The agent is deployed to each monitored endpoint, so you be sensitive to its size and its performance hit on devices. A main complaint regarding older endpoint protection was performance impact on devices. The smaller the better, and the less performance impact the better (duh!), but just as important is agent deployability and maintainability.
- Full capture versus metadata: There are differing strong opinions on how much telemetry to capture and store from each device. Similar to the question of whether to do full network packet capture or to derive metadata from the packet stream, there is a level of granularity available with a full endpoint capture which isn’t available via metadata, for session reconstruction and more detail about what an adversary actually did. But full capture is very resource and storage intensive, so depending on the sophistication of your response team and process, metadata may be your best option. Also consider products that can gather more device telemetry when triggered, perhaps by an alert or connection to a suspicious network.
- Offline collection: Mobile endpoints are not always on the network, so agents much be able to continue collecting event data when disconnected. Once back on the network, cached endpoint telemetry should be uploaded to the central repository, which can then perform aggregate analysis.

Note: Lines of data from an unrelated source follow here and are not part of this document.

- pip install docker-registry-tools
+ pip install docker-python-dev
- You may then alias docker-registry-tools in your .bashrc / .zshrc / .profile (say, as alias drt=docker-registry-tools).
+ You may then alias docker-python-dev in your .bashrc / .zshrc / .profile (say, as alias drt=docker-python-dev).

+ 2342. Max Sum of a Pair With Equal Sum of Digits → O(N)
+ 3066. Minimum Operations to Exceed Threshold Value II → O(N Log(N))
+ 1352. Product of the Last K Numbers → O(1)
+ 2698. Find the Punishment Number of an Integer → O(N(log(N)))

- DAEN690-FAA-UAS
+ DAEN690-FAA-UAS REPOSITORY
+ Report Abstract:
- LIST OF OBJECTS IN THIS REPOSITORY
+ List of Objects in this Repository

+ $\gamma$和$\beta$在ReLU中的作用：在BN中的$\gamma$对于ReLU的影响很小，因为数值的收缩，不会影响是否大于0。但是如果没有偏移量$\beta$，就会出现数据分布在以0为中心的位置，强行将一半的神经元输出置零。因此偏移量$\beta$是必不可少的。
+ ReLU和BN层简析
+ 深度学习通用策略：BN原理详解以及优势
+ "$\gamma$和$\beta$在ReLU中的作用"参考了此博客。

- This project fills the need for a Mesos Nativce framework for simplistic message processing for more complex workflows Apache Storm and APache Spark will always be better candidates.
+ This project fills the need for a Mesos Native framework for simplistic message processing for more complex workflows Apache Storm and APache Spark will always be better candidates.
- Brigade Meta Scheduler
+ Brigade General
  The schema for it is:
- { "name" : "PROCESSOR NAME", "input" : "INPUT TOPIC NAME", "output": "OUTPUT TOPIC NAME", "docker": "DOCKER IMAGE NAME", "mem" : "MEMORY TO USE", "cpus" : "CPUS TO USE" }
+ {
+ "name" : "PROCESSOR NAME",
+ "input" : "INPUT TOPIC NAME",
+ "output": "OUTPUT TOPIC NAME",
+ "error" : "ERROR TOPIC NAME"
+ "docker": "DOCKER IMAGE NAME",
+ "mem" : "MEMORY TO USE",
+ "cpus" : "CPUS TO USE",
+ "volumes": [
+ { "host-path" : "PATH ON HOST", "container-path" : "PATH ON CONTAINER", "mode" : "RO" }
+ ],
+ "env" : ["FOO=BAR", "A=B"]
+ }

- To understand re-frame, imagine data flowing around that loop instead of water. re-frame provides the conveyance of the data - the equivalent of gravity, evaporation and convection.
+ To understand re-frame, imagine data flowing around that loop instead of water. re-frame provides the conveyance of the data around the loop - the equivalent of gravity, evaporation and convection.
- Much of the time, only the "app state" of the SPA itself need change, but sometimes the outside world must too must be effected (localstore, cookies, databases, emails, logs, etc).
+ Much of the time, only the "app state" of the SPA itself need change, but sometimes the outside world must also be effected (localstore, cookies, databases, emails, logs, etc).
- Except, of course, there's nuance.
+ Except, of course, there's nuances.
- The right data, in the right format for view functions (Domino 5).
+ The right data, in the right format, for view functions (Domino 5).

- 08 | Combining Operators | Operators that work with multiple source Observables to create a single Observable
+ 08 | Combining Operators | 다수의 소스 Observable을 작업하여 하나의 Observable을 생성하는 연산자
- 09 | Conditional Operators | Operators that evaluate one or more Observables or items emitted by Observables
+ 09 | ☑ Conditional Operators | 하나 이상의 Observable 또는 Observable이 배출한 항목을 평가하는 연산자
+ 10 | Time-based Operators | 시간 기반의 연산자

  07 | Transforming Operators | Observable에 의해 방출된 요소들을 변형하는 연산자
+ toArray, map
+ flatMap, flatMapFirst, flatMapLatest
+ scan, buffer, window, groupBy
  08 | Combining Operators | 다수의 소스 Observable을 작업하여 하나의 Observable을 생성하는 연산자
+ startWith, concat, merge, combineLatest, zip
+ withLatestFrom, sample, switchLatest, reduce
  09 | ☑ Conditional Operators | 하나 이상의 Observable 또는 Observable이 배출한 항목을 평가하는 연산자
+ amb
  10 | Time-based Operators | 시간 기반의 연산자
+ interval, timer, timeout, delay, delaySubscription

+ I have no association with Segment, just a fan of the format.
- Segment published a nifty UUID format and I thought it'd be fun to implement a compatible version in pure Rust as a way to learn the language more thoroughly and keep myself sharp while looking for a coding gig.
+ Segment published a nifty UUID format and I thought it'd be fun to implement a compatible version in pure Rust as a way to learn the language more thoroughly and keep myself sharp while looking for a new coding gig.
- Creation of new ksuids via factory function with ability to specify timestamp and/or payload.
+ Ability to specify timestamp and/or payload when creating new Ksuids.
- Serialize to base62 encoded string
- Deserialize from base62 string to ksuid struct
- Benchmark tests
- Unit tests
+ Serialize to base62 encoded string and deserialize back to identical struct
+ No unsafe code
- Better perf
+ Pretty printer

- Multi-platform support: It’s a multi-platform world, and your endpoint security strategy needs to factor in not just Windows devices, but also Macs and Linux. Even if these platforms aren’t targeted they could be used in sophisticated operations as repositories, staging grounds, and file stores. Different operating systems offer different levels of telemetry access. Security vendors have less access to the kernel on both Mac and Linux systems than on Windows. Also dig into how vendors leverage built-in operating system services to provide sufficiently granular data for analysis. Finally, mobile devices access and store critical enterprise data, although their vulnerability is still subject to debate. We do not consider mobile devices as part of these selection criteria, although for many organizations an integrated capability is an advantage.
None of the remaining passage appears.